## WORK TO COMPLETE
Please print exactly the line containing "SILVANA ALASIA: none -> 1 for 20.49" and every line after it to the end of the records below, and nothing more.

## EXERCISE MATERIALS
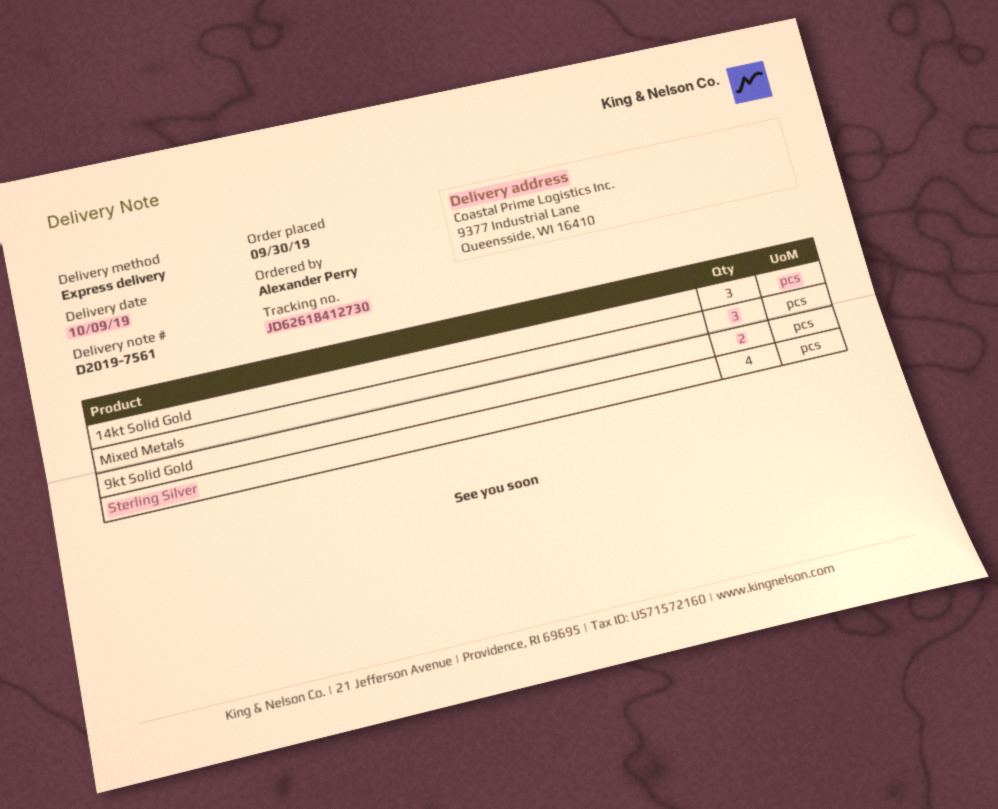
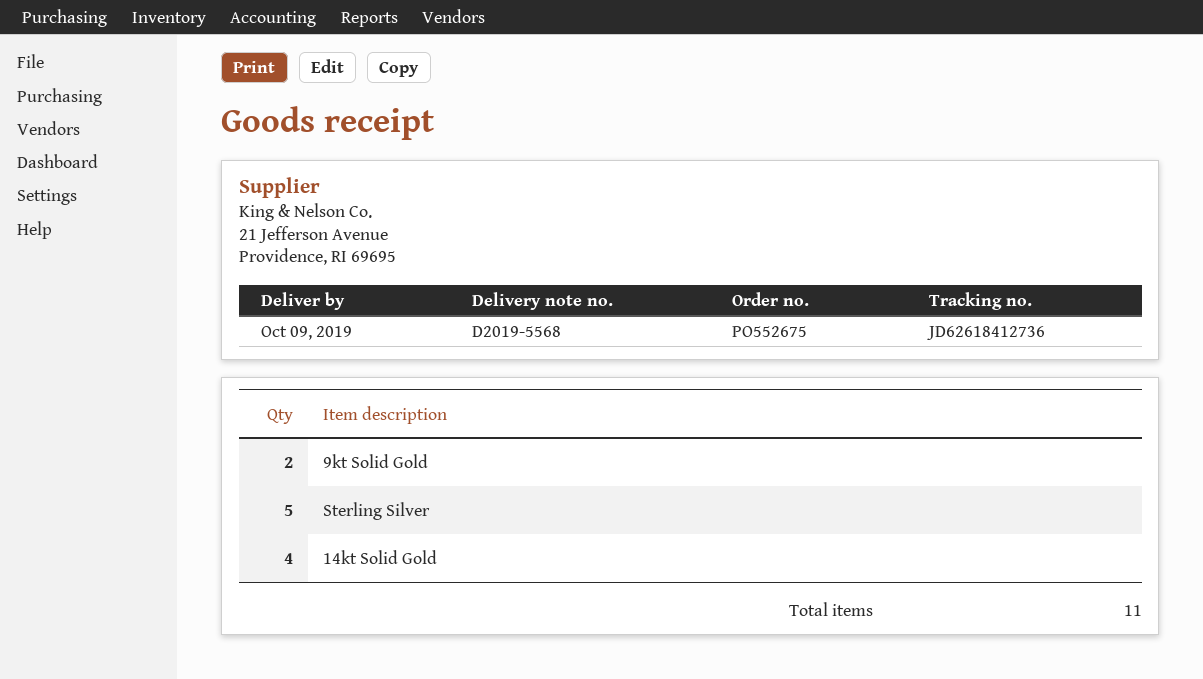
delivery note number: D2019-7561 -> D2019-5568
tracking number: JD62618412730 -> JD62618412736
14kt Solid Gold: 3 -> 4
Mixed Metals: 3 -> none
Sterling Silver: 4 -> 5

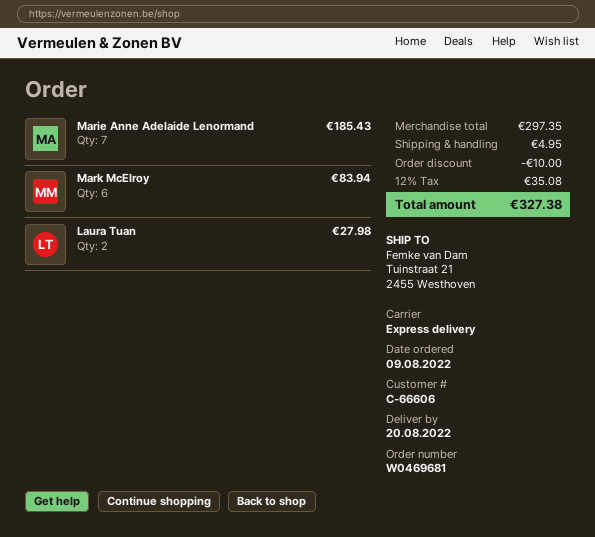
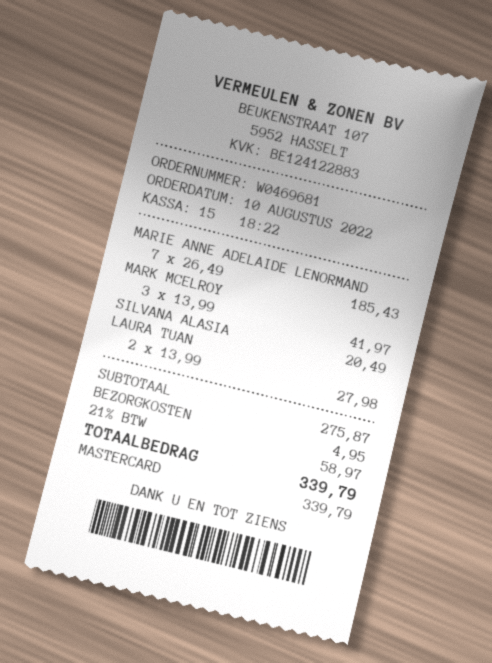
order date: 2022-08-09 -> 2022-08-10
Mark McElroy: 6 for 83.94 -> 3 for 41.97
SILVANA ALASIA: none -> 1 for 20.49
subtotal: 297.35 -> 275.87
discount: 10.00 -> none
tax: 12% = 35.08 -> 21% = 58.97
total: 327.38 -> 339.79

## PROBLEM SOLUTION
SILVANA ALASIA: none -> 1 for 20.49
subtotal: 297.35 -> 275.87
discount: 10.00 -> none
tax: 12% = 35.08 -> 21% = 58.97
total: 327.38 -> 339.79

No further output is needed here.